The El Paso Herald announced, “The old timers are flocking back into the majors at a fast clip since the war has taken out so many youngsters, and it would be possible to put in the field an ‘All Aged’ team that would hold its own with some of the clubs now in the majors.”2 High on this imaginary roster was surely Nick Altrock, forty-one, pitching again for Clark Griffith’s Senators. Many players in their thirties, who might otherwise have retired, hung on for one more season.
Occasionally, too, the flow reversed, as a shipyard or industrial team lost a player to the Major Leagues. Frank Truesdale, a thirty-four-year-old former Browns and Yankees infielder, leaped all the way to the Red Sox from the Copper League. “It is there that the men play ball with the thermometer registering 100 degrees in the shade, with the mesa for a background and the cactus taking the place of safety razor signs,” Dan Daniel marveled. “It is from there that Truesdale is coming to join the pacemakers of the American League. What a jump!”3
Fred Lieb found the state of the American and National Leagues sadly laughable.
Were it not for the plight that professional baseball finds itself in, the lineups of some of the big league teams these days would read like a comic sheet. Even the most hard hit magnate will admit that the present baseball lineups are ludicrous. One may feel sad for Miller Huggins, yet cannot help from breaking out with a loud guffaw over Ham Hyatt playing first base for the Yankees with Silent John Hummel his first assistant.

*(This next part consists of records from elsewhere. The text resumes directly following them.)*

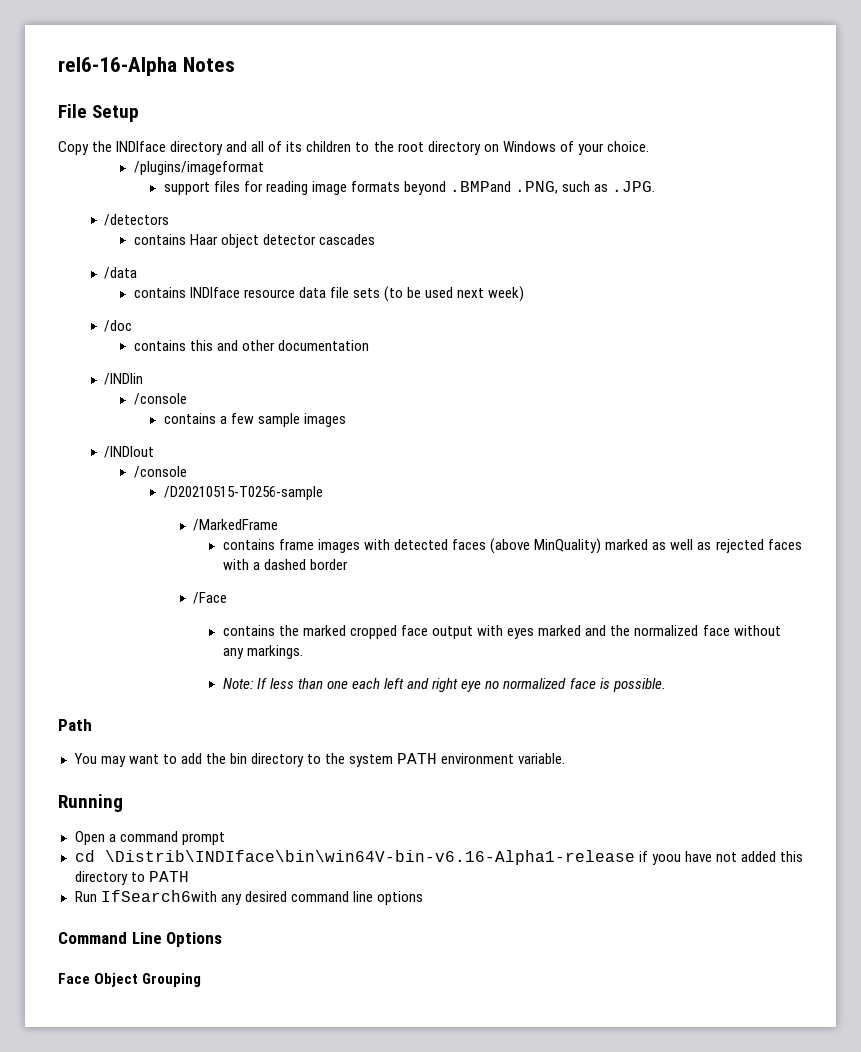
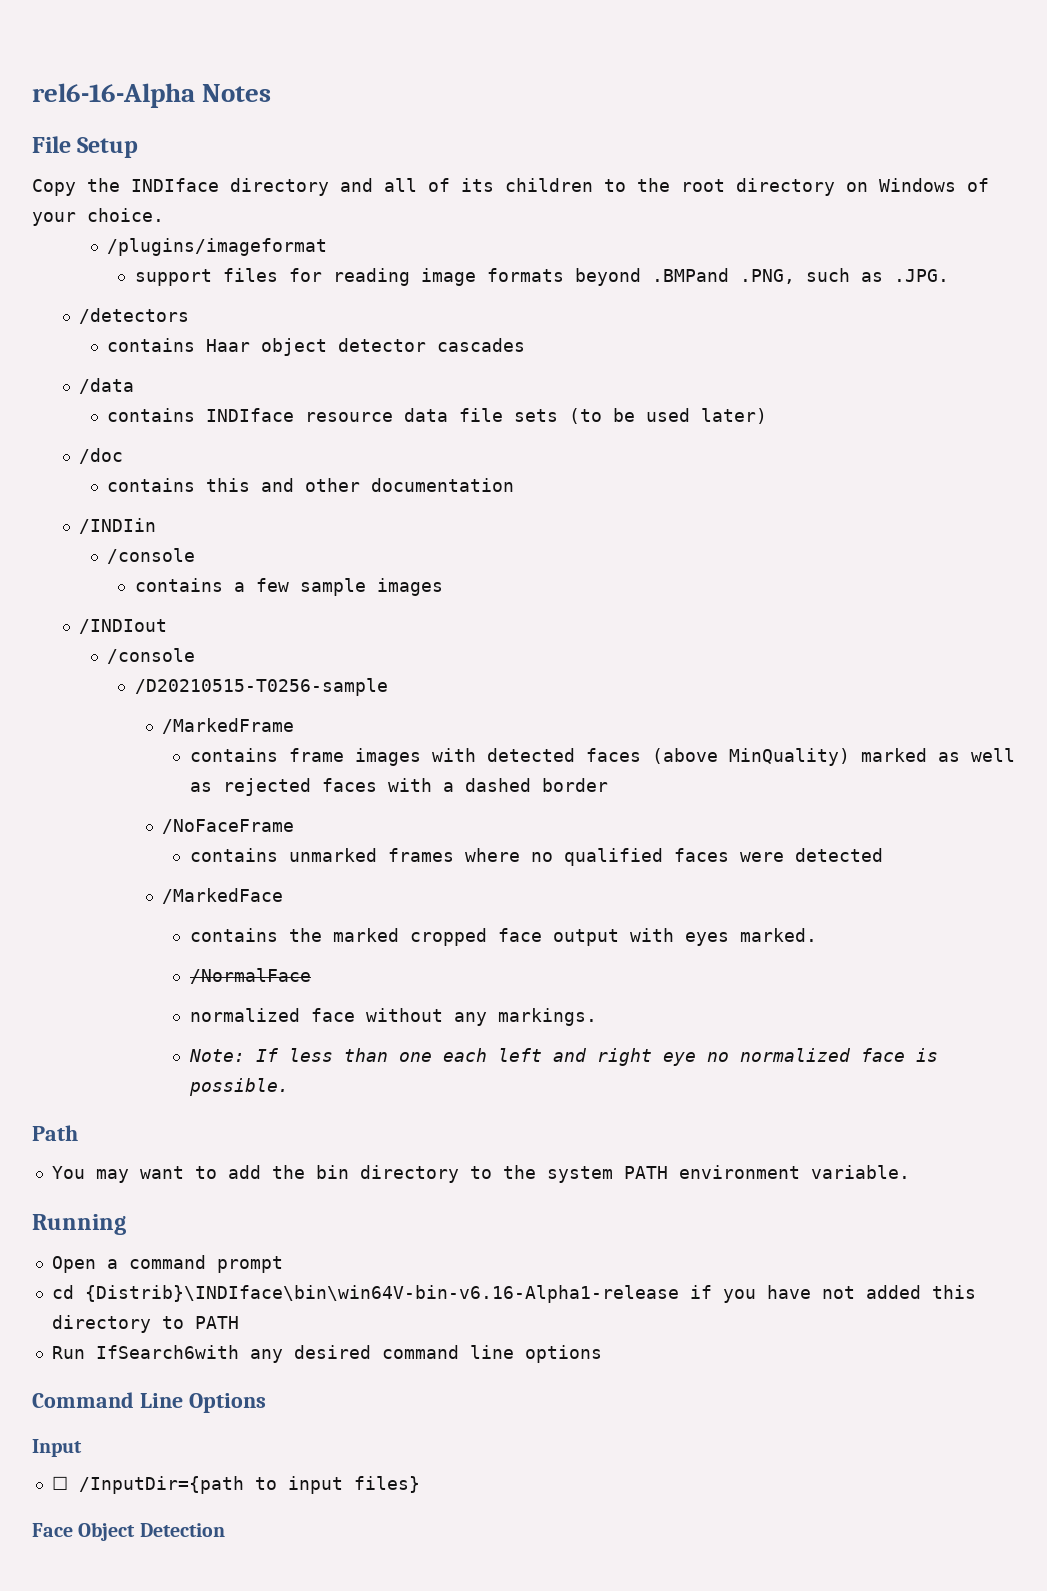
[457,286,525,302] next week) -> [700,408,767,424] later)
[193,592,228,604] /Face -> [162,819,295,834] [189,848,883,866] [162,888,284,904] /NoFaceFrame // contains unmarked frames where no qualified faces were detected // /MarkedFace
[538,625,631,636] marked and the -> [739,928,817,942] [189,968,311,984] marked. // /NormalFace //
[104,850,681,865] \Distrib\INDIface\bin\win64V-bin-v6.16-Alpha1-release if yoou -> [84,1285,756,1303] {Distrib}\INDIface\bin\win64V-bin-v6.16-Alpha1-release if you
(223, 939) none -> [32,1439,82,1457] [51,1476,420,1494] // Input // ☐ /InputDir={path to input files}
[142,973,202,987] Grouping -> [139,1523,225,1537] Detection

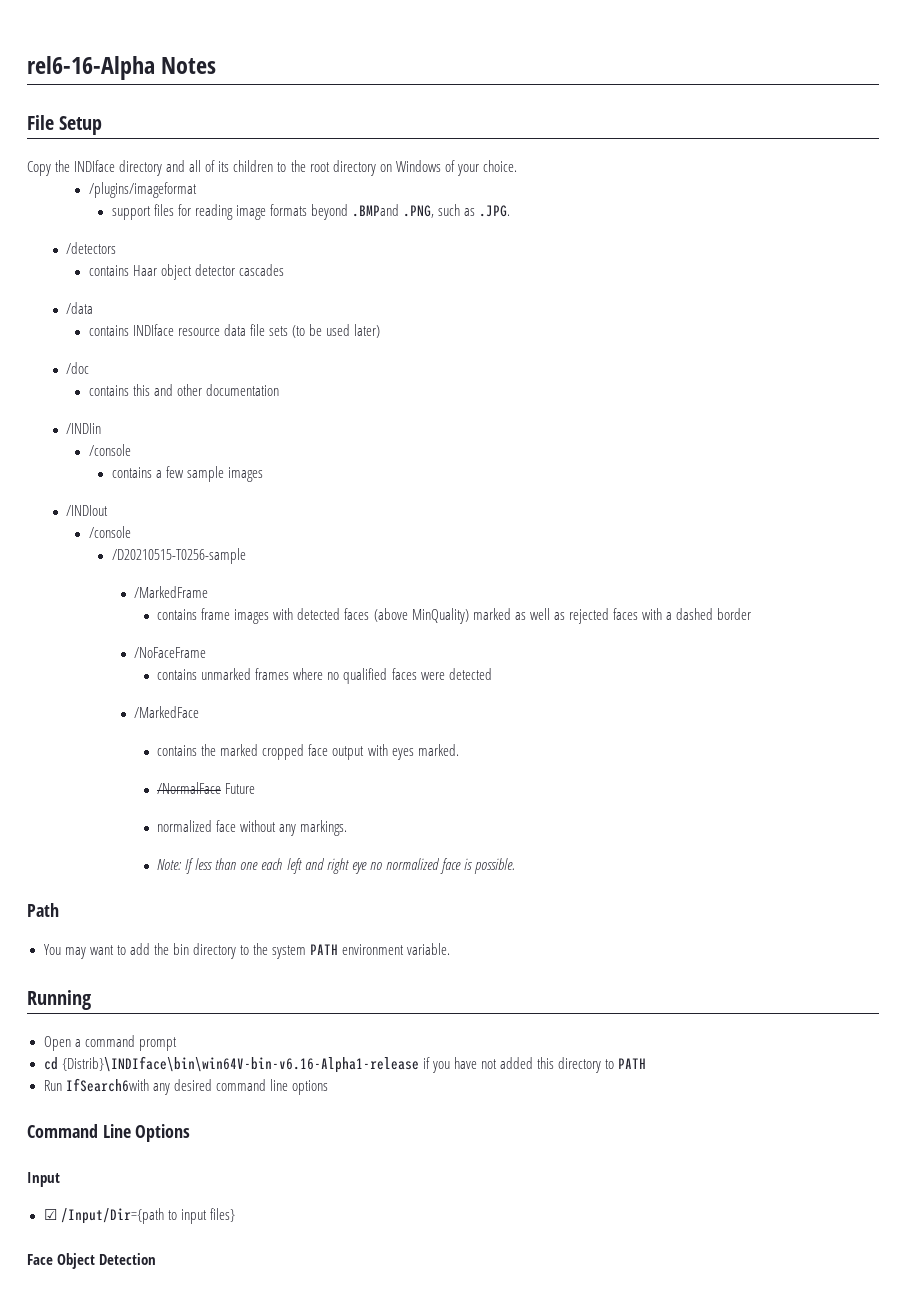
(311, 976) none -> [225,783,256,794] Future
[51,1476,244,1494] ☐ /InputDir={path -> [43,1208,164,1224] ☑ /Input/Dir={path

When John McGraw is compelled to play Jay Kirke on first base it is more amusing than sad, but still more funny is the sight of the Yankees and Chicago White Sox scrapping for the services of John Picus, alias Jack Quinn. The leading humorist of all the season has developed so far has been Pitcher [Roy] Sanders of Pittsburgh, who purposely passed the venerable Mickey Doolan in a pinch. Purposely passing Mickey, hitting around .150, gives you a pretty good tip on the present caliber of big league baseball.4
Hyatt, Hummel, Kirke, and John Picus Quinn all were in their early to mid-thirties, and each had been out of the Majors for the past three seasons. “Doc” Doolan of the Brooklyn club had played for the Cubs and Giants in 1916 and for the International League’s Rochester club in 1917, but he was now thirty-eight. Sanders, who had intentionally walked Doolan, was twenty-five and in his second Major League season. Of all these players, only Quinn remained in the Majors after the war—playing until 1933, when he pitched his last game for the Cincinnati Reds at the remarkable age of fifty. Another pitcher, Charles “Babe” Adams, thirty-six, had been out of the Majors for two seasons when he returned to the Pirates from the Kansas City Blues. He, too, remained in the big leagues, last pitching for Pittsburgh in 1926.
“It was the greatest process of disinterment ever known,” Lieb wrote of the 1918 campaign nearly a quarter-century later, when the Second World War again drained baseball’s manpower. “It was distinctly on the ghoulish side. Old players who had done nothing but wield a pool cue for 10 years were suddenly resurrected and pushed out on the diamond.”5
If the Major Leagues were in a lamentable state, military baseball had never been stronger. Infused with talent from leagues of every class, fine army, navy, and marine teams drew large crowds both Stateside and overseas. By summer, perhaps the best of these teams had already come and gone like a baseball comet.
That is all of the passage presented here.